+++ Data to examine

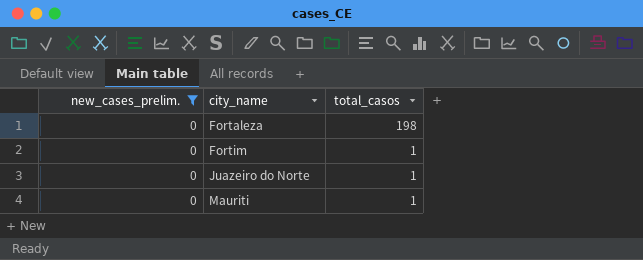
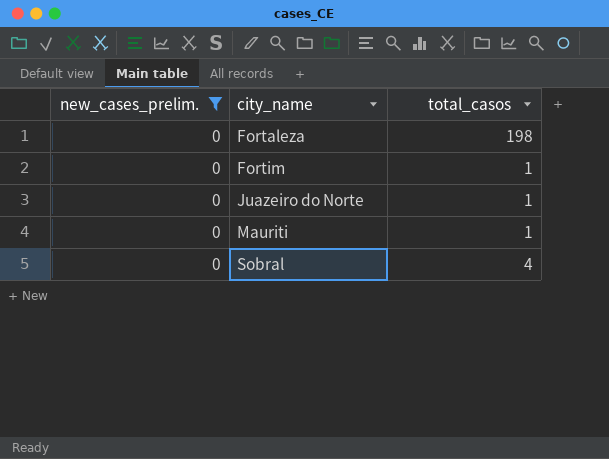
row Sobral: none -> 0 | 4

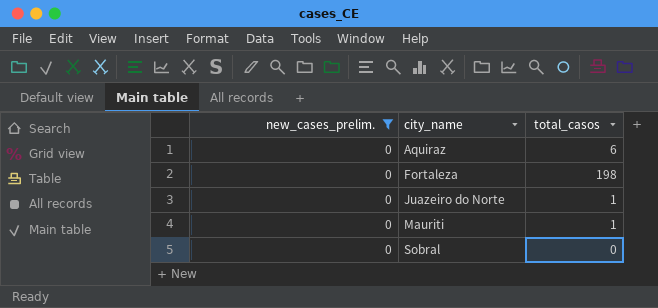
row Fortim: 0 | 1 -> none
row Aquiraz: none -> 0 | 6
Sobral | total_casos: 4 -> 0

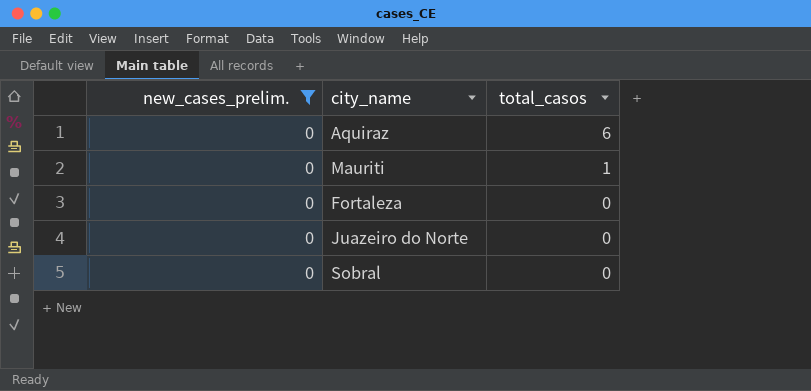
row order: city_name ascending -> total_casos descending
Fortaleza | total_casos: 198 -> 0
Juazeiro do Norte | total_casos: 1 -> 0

++++++

*Task to carry out*
Will you set down the records word for word while leaving out every picture?

*Exercise result*
row Sobral: none -> 0 | 4

row Fortim: 0 | 1 -> none
row Aquiraz: none -> 0 | 6
Sobral | total_casos: 4 -> 0

row order: city_name ascending -> total_casos descending
Fortaleza | total_casos: 198 -> 0
Juazeiro do Norte | total_casos: 1 -> 0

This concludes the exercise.